Make an exact copy of the lines from the one holding "font-size: 12.3px;" through the end of the entries below, both ends kept, and of nothing else. Exclude pictures.

Collected data:
Content starts

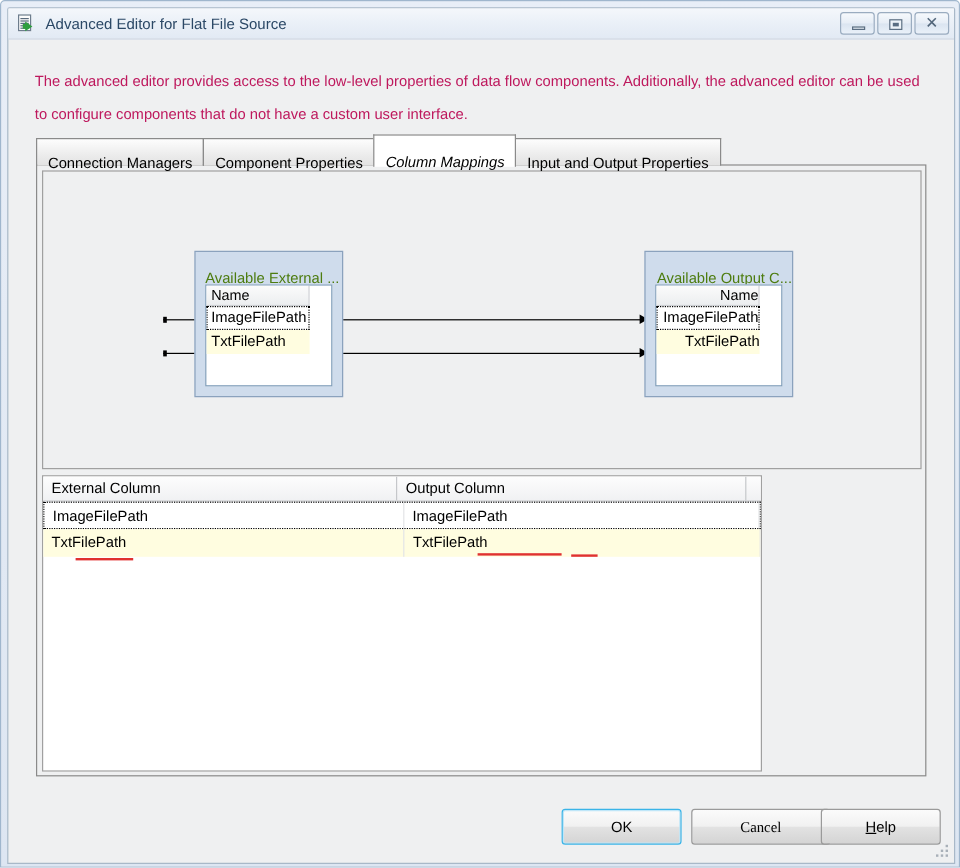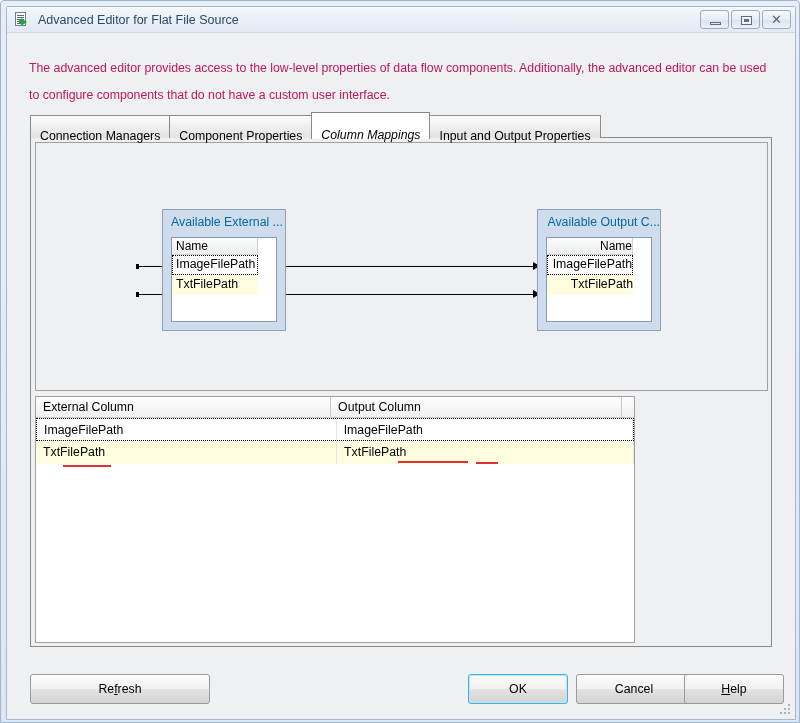--- a/index.html
+++ b/index.html
@@ -223,8 +223,8 @@
   }
   .colbox .cb-title {
     font-size: 12.3px;
-    color: #0369a1;
-    padding: 5px 0 4px 8px;
+    color: #4d7c0f;
+    padding: 15px 0 4px 8px;
     white-space: nowrap;
     overflow: hidden;
   }

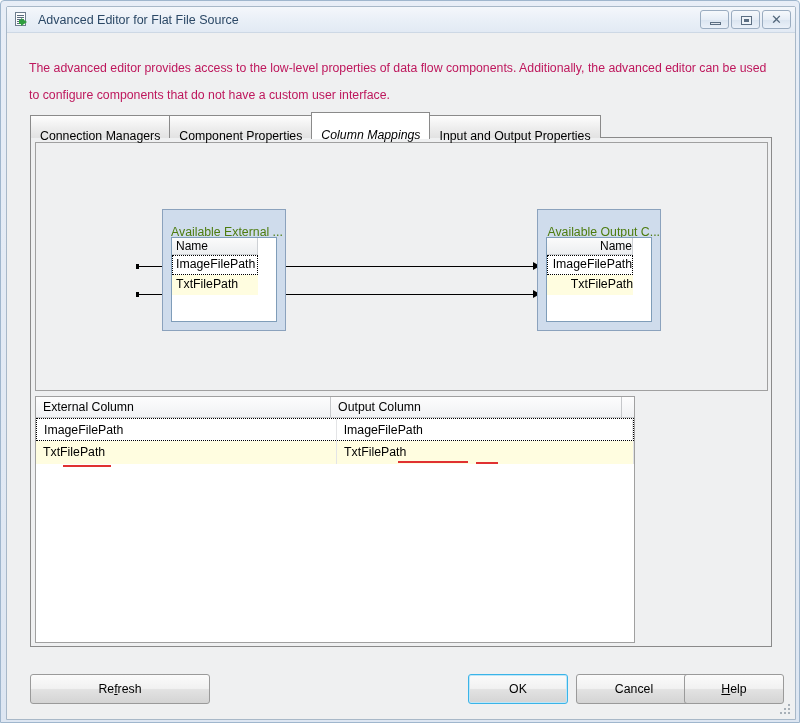--- a/index.html
+++ b/index.html
@@ -478,9 +478,6 @@
 
     </div>
 
-    <div class="btn" style="left:23px; top:667px; width:180px;">
-      <span>Re</span><span class="ul">f</span><span>resh</span>
-    </div>
 
     <div class="btn default" style="left:461px; top:667px; width:100px;">
       <span>OK</span>

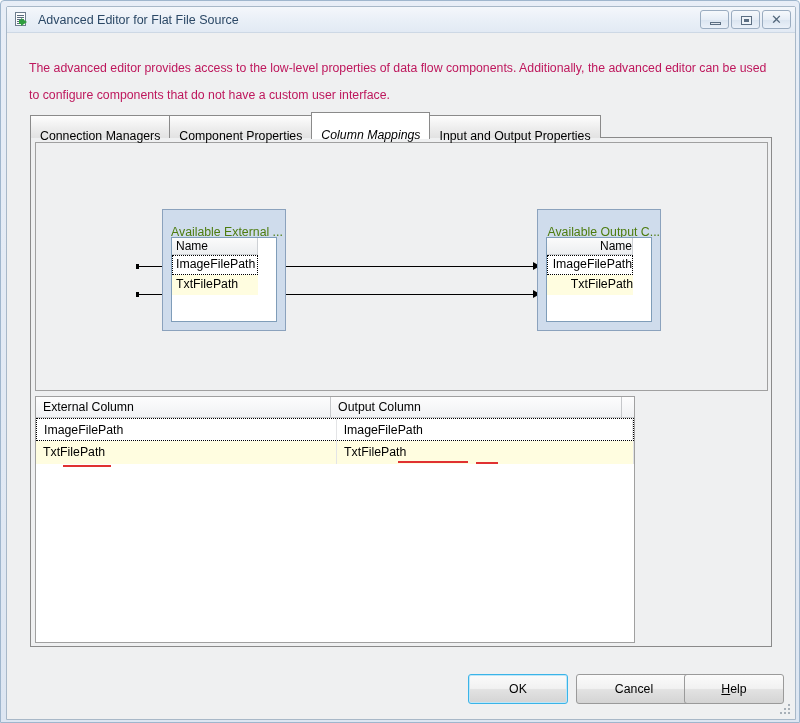--- a/index.html
+++ b/index.html
@@ -483,7 +483,7 @@
       <span>OK</span>
     </div>
 
-    <div class="btn" style="left:569px; top:667px; width:116px;">
+    <div class="btn" style="left:569px; top:667px; width:116px;font-family:Liberation Serif, serif;">
       <span>Cancel</span>
     </div>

Content ends

SOLVED EXERCISE:
     font-size: 12.3px;
-    color: #0369a1;
-    padding: 5px 0 4px 8px;
+    color: #4d7c0f;
+    padding: 15px 0 4px 8px;
     white-space: nowrap;
     overflow: hidden;
   }

--- a/index.html
+++ b/index.html
@@ -478,9 +478,6 @@
 
     </div>
 
-    <div class="btn" style="left:23px; top:667px; width:180px;">
-      <span>Re</span><span class="ul">f</span><span>resh</span>
-    </div>
 
     <div class="btn default" style="left:461px; top:667px; width:100px;">
       <span>OK</span>

--- a/index.html
+++ b/index.html
@@ -483,7 +483,7 @@
       <span>OK</span>
     </div>
 
-    <div class="btn" style="left:569px; top:667px; width:116px;">
+    <div class="btn" style="left:569px; top:667px; width:116px;font-family:Liberation Serif, serif;">
       <span>Cancel</span>
     </div>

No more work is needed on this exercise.